- Exercise brief
Your job is to set down the stretch of entries that opens with the line containing "2003: 175021556 -> none" and closes with the line containing "2012: none -> 168308353". Keep both end lines, copy each exactly, and add nothing.

- Supplied information

****************

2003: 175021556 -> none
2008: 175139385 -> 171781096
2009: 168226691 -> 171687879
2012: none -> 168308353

****************

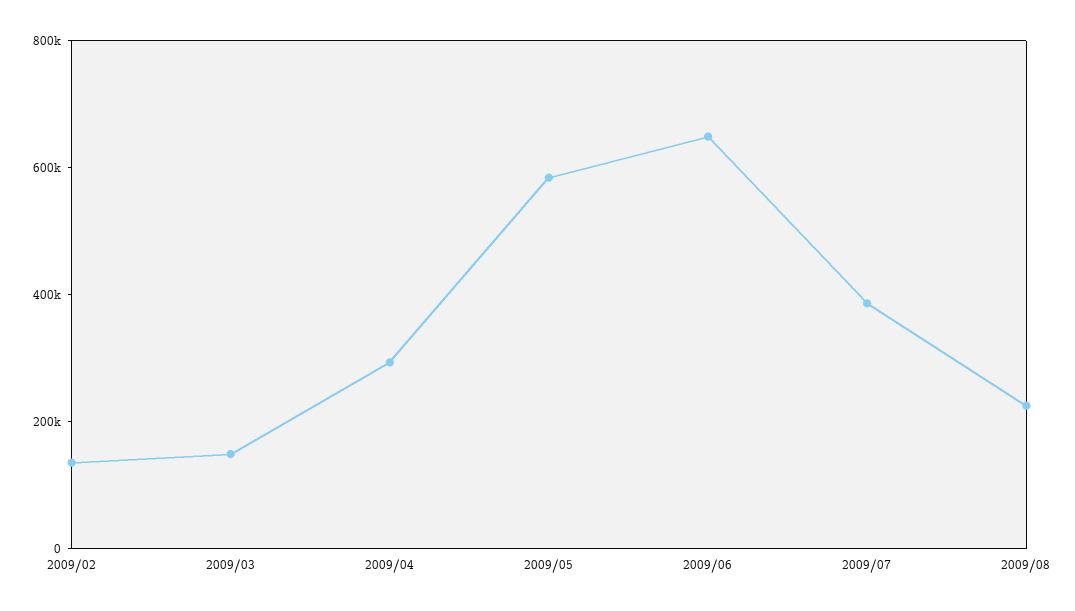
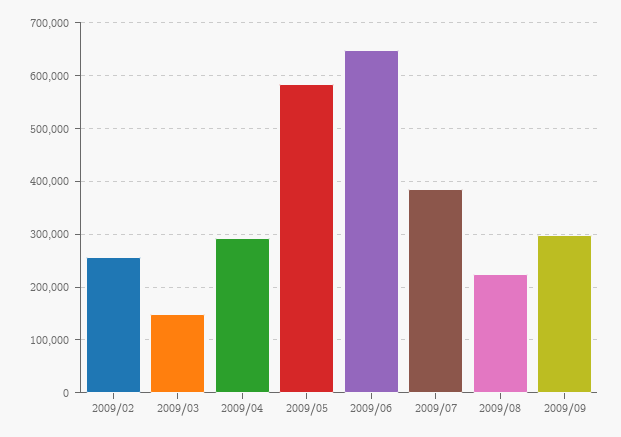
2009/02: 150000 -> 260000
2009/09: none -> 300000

****************

- Solved problem
2003: 175021556 -> none
2008: 175139385 -> 171781096
2009: 168226691 -> 171687879
2012: none -> 168308353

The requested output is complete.